■ Try it:
Every line with "PERFUME" in it must be copied from the data.

Content revision data:
□ □ □ □ □
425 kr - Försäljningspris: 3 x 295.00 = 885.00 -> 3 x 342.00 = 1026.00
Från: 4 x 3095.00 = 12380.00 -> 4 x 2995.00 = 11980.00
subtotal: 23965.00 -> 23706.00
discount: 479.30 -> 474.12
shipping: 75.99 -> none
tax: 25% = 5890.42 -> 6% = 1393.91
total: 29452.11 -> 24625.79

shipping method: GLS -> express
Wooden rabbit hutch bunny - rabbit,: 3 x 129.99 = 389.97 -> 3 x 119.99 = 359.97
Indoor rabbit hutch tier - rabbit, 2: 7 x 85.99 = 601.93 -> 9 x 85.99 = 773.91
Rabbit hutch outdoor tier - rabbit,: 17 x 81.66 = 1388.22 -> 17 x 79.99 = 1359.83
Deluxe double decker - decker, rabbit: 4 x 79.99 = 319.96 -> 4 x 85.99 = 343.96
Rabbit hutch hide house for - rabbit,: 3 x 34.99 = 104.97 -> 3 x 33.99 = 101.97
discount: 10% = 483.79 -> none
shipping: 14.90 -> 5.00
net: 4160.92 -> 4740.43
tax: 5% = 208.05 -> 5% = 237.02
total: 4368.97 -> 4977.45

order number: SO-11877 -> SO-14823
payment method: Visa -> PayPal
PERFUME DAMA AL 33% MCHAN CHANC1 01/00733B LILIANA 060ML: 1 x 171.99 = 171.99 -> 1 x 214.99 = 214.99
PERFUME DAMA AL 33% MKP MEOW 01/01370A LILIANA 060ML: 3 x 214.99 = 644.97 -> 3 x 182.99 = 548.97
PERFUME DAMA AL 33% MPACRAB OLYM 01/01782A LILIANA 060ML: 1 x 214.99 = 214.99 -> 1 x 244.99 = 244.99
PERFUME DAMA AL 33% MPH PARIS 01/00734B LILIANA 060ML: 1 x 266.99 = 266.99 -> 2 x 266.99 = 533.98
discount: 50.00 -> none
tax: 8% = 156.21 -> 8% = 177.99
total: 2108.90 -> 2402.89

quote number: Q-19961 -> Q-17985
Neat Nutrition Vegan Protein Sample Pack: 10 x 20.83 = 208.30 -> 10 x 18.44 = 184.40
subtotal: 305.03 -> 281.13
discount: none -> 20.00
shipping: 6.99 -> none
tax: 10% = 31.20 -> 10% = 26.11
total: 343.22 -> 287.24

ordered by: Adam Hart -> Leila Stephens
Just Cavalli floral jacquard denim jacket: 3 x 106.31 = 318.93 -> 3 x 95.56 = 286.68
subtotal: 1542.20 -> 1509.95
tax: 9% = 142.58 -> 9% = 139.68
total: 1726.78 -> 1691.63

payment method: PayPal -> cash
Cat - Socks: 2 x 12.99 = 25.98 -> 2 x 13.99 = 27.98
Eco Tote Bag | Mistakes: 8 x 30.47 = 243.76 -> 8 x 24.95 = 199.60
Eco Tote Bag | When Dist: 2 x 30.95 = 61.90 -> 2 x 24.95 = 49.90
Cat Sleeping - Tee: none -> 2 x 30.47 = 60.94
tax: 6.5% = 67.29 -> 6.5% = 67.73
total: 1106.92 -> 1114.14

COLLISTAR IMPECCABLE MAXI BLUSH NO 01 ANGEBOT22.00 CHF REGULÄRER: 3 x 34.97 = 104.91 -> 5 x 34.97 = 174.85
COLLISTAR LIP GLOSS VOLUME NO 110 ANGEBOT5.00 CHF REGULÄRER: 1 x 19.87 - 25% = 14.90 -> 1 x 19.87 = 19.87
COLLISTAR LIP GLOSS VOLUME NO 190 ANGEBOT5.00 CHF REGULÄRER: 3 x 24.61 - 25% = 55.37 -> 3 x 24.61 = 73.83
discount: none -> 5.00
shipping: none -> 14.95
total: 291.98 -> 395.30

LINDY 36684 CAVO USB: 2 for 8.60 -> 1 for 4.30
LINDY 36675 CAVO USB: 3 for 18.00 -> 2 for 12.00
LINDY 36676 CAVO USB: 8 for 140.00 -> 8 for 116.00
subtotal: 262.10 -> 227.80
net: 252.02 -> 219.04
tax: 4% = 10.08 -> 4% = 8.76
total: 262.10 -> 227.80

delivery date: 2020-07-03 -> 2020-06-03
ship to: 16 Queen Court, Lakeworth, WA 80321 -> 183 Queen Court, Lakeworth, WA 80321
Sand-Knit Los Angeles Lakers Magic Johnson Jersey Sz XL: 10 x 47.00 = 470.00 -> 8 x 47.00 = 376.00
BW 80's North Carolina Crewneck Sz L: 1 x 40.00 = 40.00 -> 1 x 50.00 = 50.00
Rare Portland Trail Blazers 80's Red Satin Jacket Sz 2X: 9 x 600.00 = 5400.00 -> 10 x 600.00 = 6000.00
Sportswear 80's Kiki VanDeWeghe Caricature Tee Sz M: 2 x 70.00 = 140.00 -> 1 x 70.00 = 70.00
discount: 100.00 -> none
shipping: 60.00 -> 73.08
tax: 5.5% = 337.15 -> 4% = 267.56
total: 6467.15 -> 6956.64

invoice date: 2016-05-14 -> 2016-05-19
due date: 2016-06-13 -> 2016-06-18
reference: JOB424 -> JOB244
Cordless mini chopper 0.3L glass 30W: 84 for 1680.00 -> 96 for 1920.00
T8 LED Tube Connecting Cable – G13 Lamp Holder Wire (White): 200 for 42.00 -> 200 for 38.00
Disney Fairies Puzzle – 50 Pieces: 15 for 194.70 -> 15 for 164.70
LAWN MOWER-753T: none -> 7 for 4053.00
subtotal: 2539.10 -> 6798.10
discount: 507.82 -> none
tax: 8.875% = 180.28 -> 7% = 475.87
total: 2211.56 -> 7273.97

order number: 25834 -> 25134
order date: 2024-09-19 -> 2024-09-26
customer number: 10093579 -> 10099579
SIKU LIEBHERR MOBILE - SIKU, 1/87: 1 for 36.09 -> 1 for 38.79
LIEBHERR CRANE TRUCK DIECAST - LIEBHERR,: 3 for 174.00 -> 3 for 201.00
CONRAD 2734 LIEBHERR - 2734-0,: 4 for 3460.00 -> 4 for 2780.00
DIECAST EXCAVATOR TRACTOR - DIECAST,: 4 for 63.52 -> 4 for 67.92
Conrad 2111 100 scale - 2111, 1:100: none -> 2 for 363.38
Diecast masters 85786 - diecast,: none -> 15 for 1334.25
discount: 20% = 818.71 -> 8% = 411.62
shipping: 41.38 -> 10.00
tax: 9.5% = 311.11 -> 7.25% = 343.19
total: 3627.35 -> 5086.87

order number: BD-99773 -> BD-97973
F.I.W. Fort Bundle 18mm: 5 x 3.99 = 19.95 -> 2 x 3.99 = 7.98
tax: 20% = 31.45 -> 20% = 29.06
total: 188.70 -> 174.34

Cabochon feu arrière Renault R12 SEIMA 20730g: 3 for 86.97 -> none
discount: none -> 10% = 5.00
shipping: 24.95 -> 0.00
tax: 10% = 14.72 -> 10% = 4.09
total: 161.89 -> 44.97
□ □ □ □ □
■ Problem solution:
PERFUME DAMA AL 33% MCHAN CHANC1 01/00733B LILIANA 060ML: 1 x 171.99 = 171.99 -> 1 x 214.99 = 214.99
PERFUME DAMA AL 33% MKP MEOW 01/01370A LILIANA 060ML: 3 x 214.99 = 644.97 -> 3 x 182.99 = 548.97
PERFUME DAMA AL 33% MPACRAB OLYM 01/01782A LILIANA 060ML: 1 x 214.99 = 214.99 -> 1 x 244.99 = 244.99
PERFUME DAMA AL 33% MPH PARIS 01/00734B LILIANA 060ML: 1 x 266.99 = 266.99 -> 2 x 266.99 = 533.98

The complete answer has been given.